Moisander e Barreto sono già in ritiro perché acquistati con ampio anticipo, così come Bonazzoli. Due titolari e una giovanissima promessa arrivati tra febbraio e marzo, troppo presto per i titoli di giornale, tempistica ottima per chi costruisce con saggezza il suo progetto. La Sampdoria di oggi magari non sarà migliore di quella di ieri ma ha già colmato qualche lacuna.

La partenza di Obiang è stata assorbita in maniera eccezionale da Barreto, centrocampista più completo dello spagnolo. In difesa Silvestre, Romagnoli e Munoz hanno salutato. Uno degli ultimi due potrebbe tornare per far coppia con Moisander. L’ex capitano dell’Ajax è il leader difensivo che mancava da tanto tempo a questa squadra. Vicino a lui in ritiro stanno facendo bene Regini e Salamon, due che di certo in blucerchiato non hanno mai brillato, segnale chiaro che se guidati in una certa maniera i giovani possono essere valide alternative. Qualcosa in difesa c’è da fare, inutile nasconderlo, ma Moisander è una pietra solidissima su cui costruire.

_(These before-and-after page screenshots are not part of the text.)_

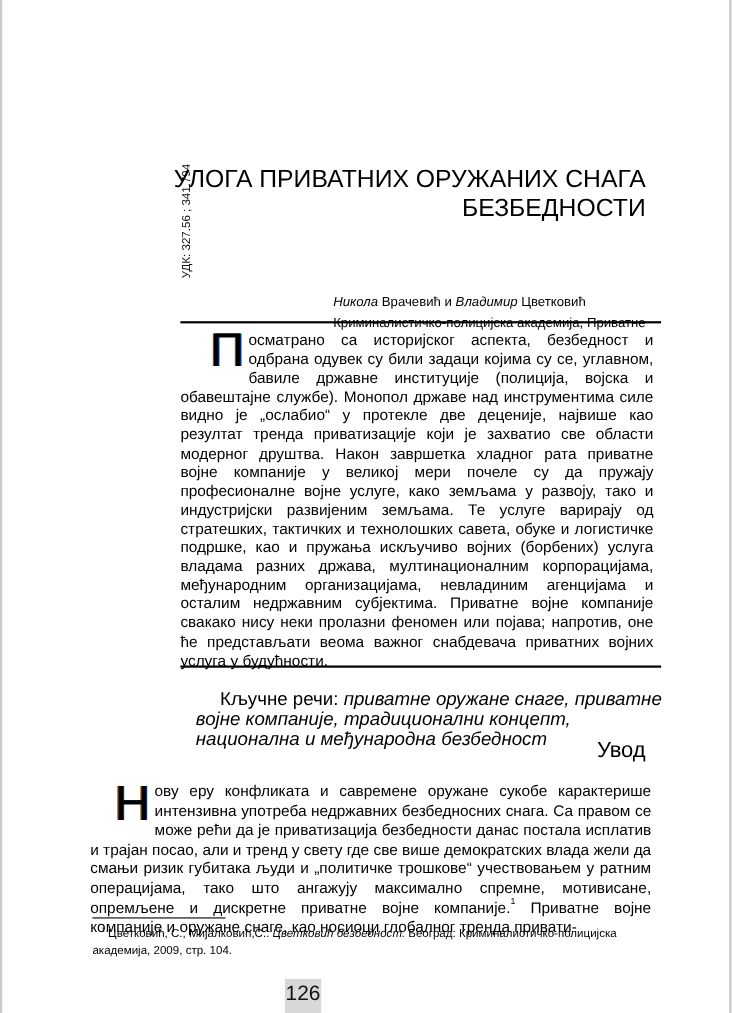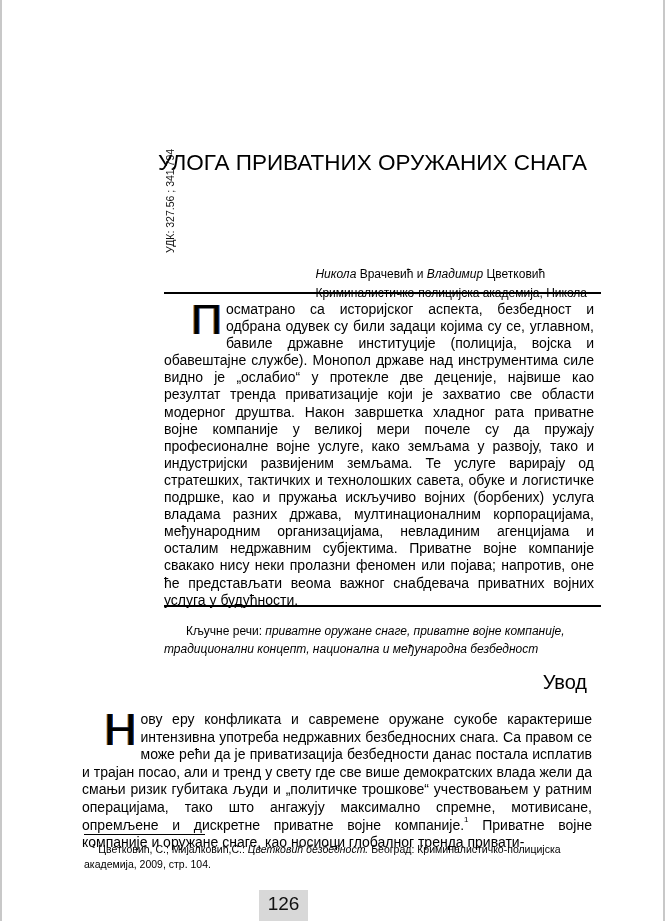"БЕЗБЕДНОСТИ" div { html: none -> <div>БЕЗБЕДНОСТИ</div> }
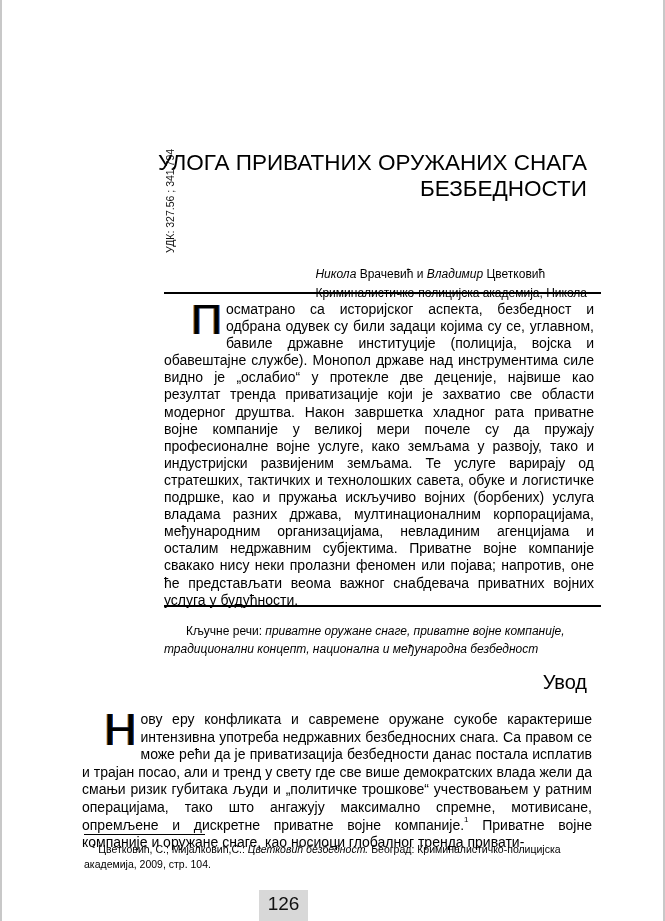"Криминалистичко-полицијска академија," div { text: Никола -> Приватне }
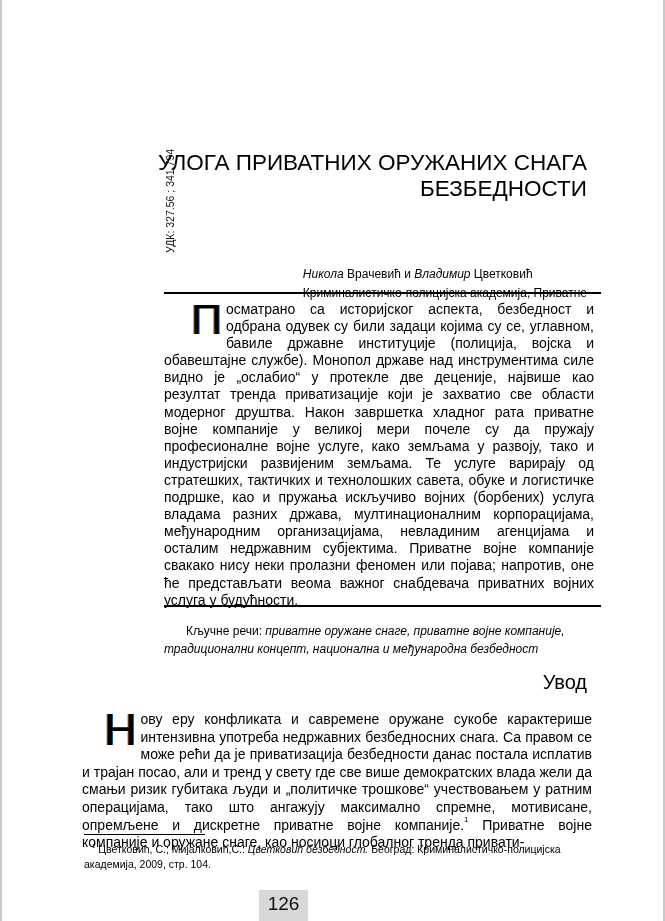"Кључне речи: приватне оружане снаге," .keywords { font-size: 12px -> 17px; left: 162px -> 176px }
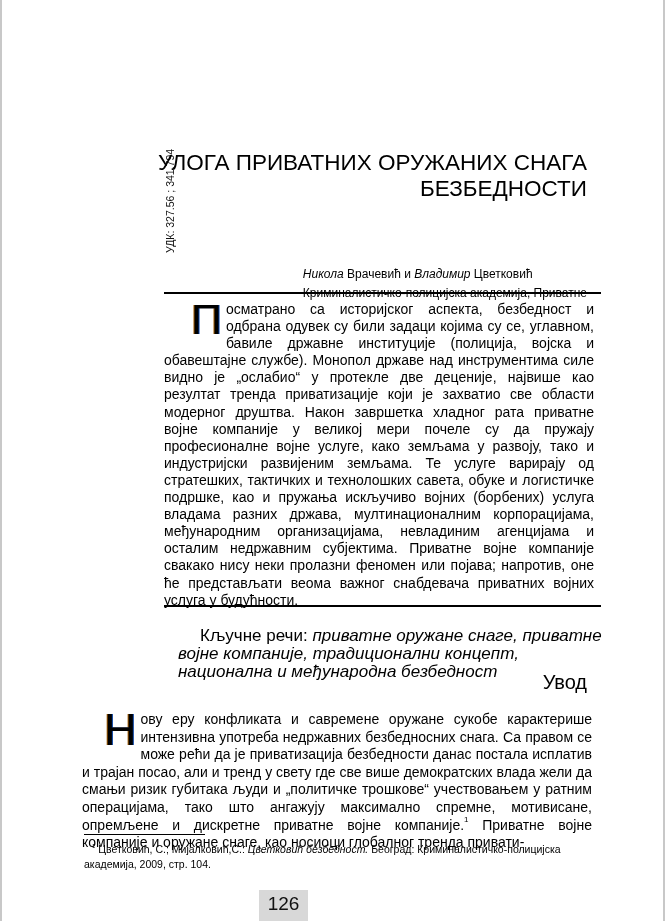"126" .page-number { width: 49px -> 33px }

Con Soriano ed Eder ancora in squadra (solo uno potrebbe partire), in attacco manca il bomber richiesto da Zenga. Un’operazione complicata che non poteva essere chiusa nei primi giorni di mercato. Zapata è il sogno, e sarebbe un grande colpo, Pazzini l’alternativa ma se vuole tornare deve, giustamente, abbassare le pretese. Altrimenti si guarderà altrove, si aspetterà l’occasione giusta come fatto con Fernando. Il mercato è già un successo e mancano ancora due mesi alla fine delle trattative, poi toccherà a Zenga riuscire a far rendere tutti al meglio.